Recording: Search strings used will be recorded and, as far as possible, the same search strings will be used across all organisational websites. Due to the diversity of content likely to be returned by searches, there will be no systematic recording of the results of searches in terms of the number of entries returned.
Screening
For each accepted search, returns will be screened by title and abstract/executive summary by a single researcher. Acceptance/rejection of returns will be decided with reference to the inclusion/exclusion criteria set out below. For Google Scholar searches, only the first 100 returns (10 pages of search results) for each search will be screened for inclusion due to the diminishing likelihood of relevance beyond this point. To check consistency, 50 returns from Web of Science will be screened for acceptance/rejection by a second person and agreement rate calculated. All sources accepted as part of the screening process will be entered in a database and duplicates removed.
Include |
Rationale |
Applied at: |
|
---|---|---|---|
Geographic area |
High-income countries in Western Europe, North America and Australasia |
Comparability with Scottish context. |
Search/ screening |
Language |
English language |
Research team skills |
search |
Population(s) of interest |
Parents of young children (age 0-5); operators of interventions/schemes supporting uptake of reusable nappies |
Exclude research on incontinence products designed for adults and older children |
screening |
Settings of interest |
Home, travel and other everyday settings |
Exclude research on use of different types of nappies in clinical settings like hospitals |
screening |
Outcomes of interest |
Behaviour, attitudes, perceptions, beliefs relating to use of reusable nappies; Environmental, economic and social impacts of interventions /schemes/policies to support uptake of reusable nappies |
Relevance to study objectives. Exclude clinical research on health implications of reusable vs. disposable nappies. Excluded as clinical research not focused on attitudes/behaviours of parents or impacts of schemes/initiatives is outwith scope of project. |
screening |
Methods |
All relevant methods |
Allow broad overview of the evidence base |
screening |
Time period |
Last 20 years |
Adopting an inclusive approach, may need to be refined later. |
search |
Document types |
Original research articles; literature reviews; grey literature pdf documents.
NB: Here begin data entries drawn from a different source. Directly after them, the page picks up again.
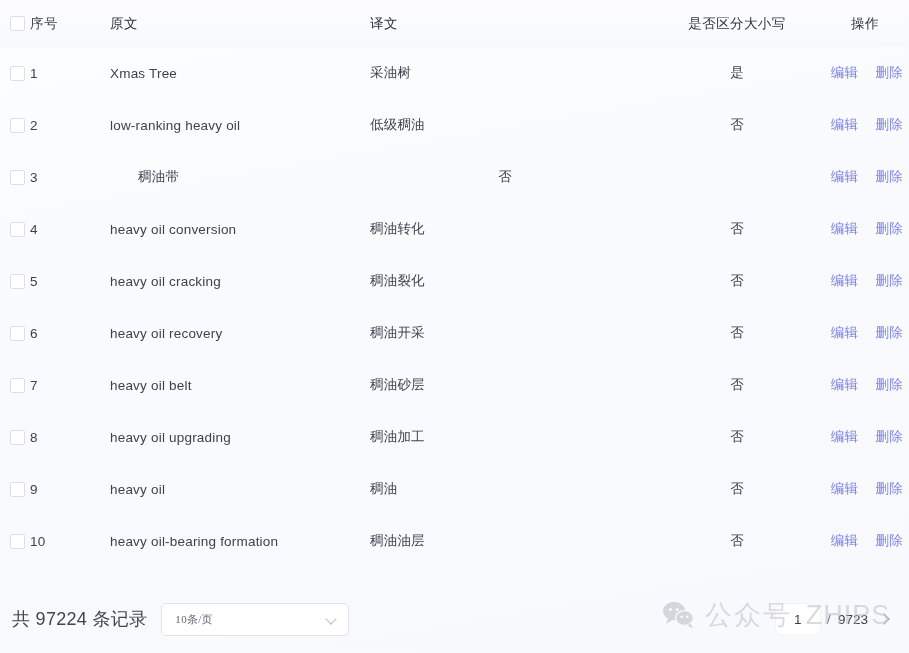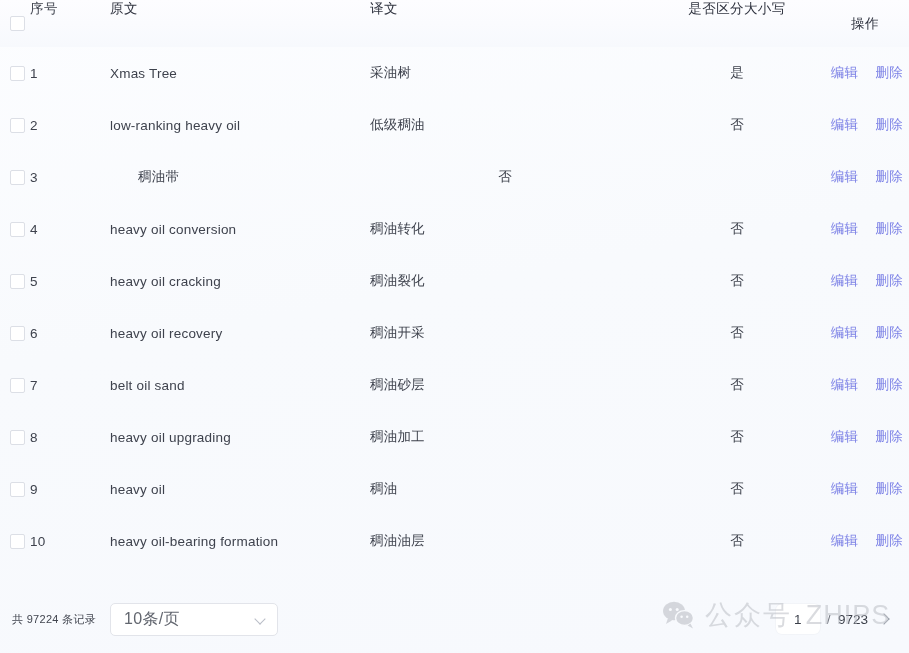--- a/index.html
+++ b/index.html
@@ -33,6 +33,7 @@
 
   .thead {
     display: flex;
+    align-items: center;
     height: 47px;
     background: linear-gradient(180deg, #fdfdff 0%, #f7f9fd 100%);
     font-size: 13.5px;

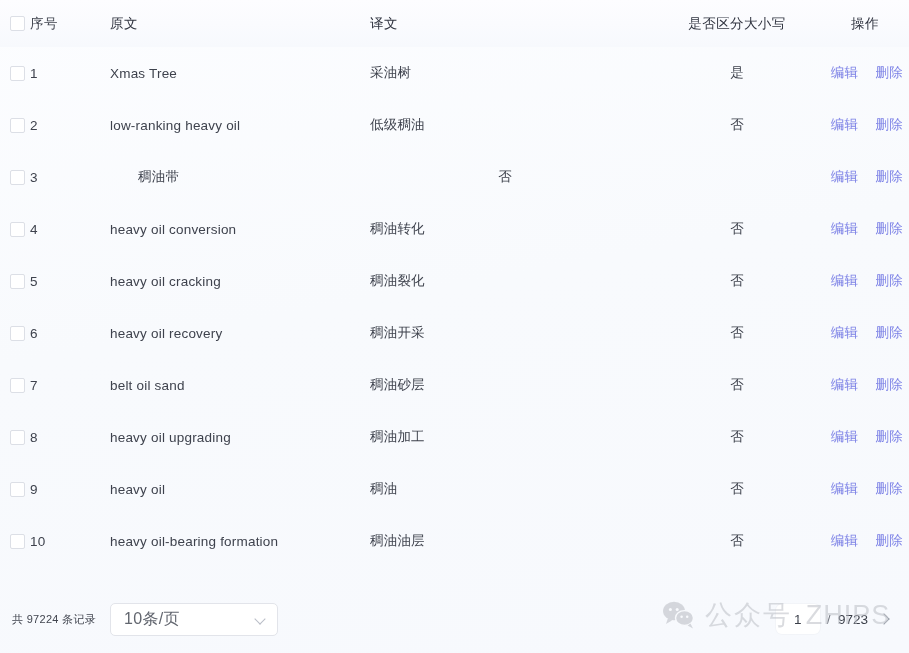--- a/index.html
+++ b/index.html
@@ -341,7 +341,7 @@
             <span class="cbox"></span>
           </div>
           <div class="c-idx">7</div>
-          <div class="c-src">belt oil sand</div>
+          <div class="c-src">heavy oil belt</div>
           <div class="c-tgt">稠油砂层</div>
           <div class="c-case">否</div>
           <div class="c-act">

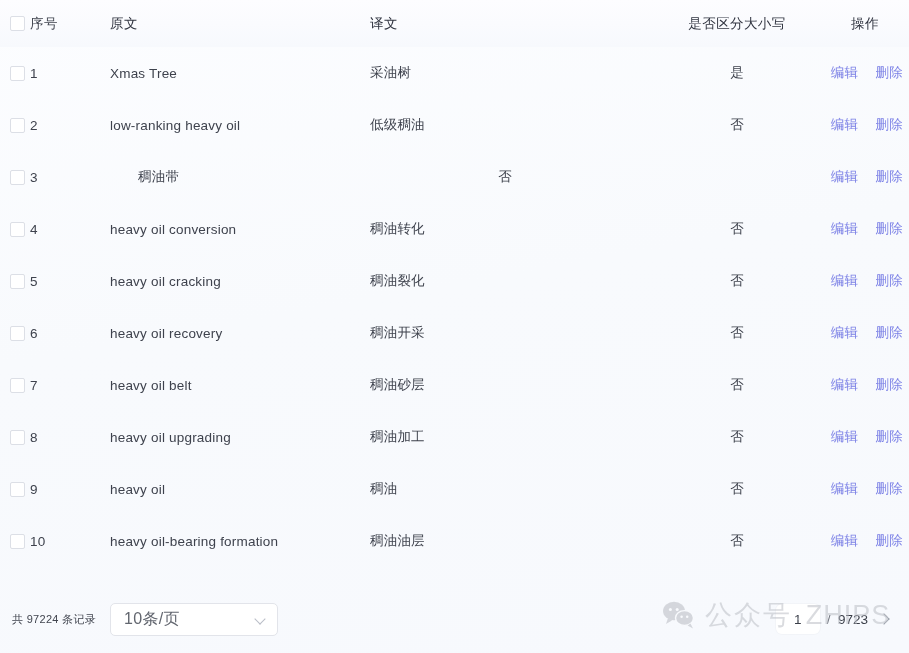--- a/index.html
+++ b/index.html
@@ -132,7 +132,7 @@
   }
 
   .total {
-    font-size: 11px;
+    font-size: 18px;
     color: #41454f;
     letter-spacing: .3px;
     white-space: nowrap;

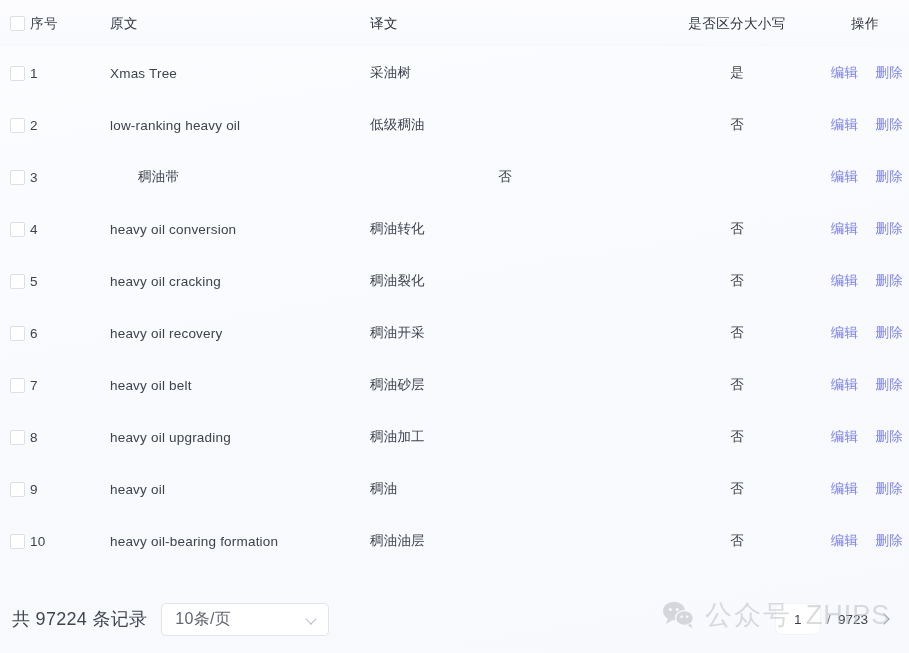--- a/index.html
+++ b/index.html
@@ -141,7 +141,7 @@
 
   .pagesize {
     position: relative;
-    width: 168px;
+    width: 188px;
     height: 33px;
     border: 1px solid #e2e4ea;
     border-radius: 5px;
@@ -149,10 +149,11 @@
     display: flex;
     align-items: center;
     padding: 0 10px 0 13px;
-    font-size: 16px;
+    font-size: 11px;
     color: #62666f;
     cursor: pointer;
     user-select: none;
+    font-family: Liberation Serif, serif;
   }
   .pagesize .val { flex: 1 1 auto; letter-spacing: .3px; }
   .chev-d {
General website material to be included only for the purposes of describing specific schemes operating in Scotland. |
Focus on research evidence reports. Exclude general website content for evidence quality and practical reasons. |
search |
Data extraction
The analysis of full texts will involve extraction of information into a spreadsheet matrix. For each source, a line in the matrix will be completed. Categories of data to be recorded are:
- Categorisation of whether study speaks to a) understanding attitudes and behaviour, b) understanding impacts of schemes, c) both, or d) general impacts (not scheme specific)
- Study type (qualitative/ quantitative/ mixed / review)
- Population
- Geographical scope
- Sample size
- Study design (cross-sectional; repeated cross-sectional; natural experiment; experimental; review; LCA; other)
- Barriers to using reusable nappies
- Motivations/drivers to using reusable nappies
- Other relevant attitudes/perceptions/beliefs about reusable nappies
- Description of any scheme/intervention studied
- Attitudes to schemes
- Scheme impacts: economic
- Scheme impacts: environmental
- Scheme impacts: social
- Other relevant impacts of switching to reusable nappies to capture (not scheme-specific)
The matrix will be used to synthesise across studies to address the dual objectives of understanding attitudes towards reusable nappies and assessing the impact of schemes to support use of reusable nappies.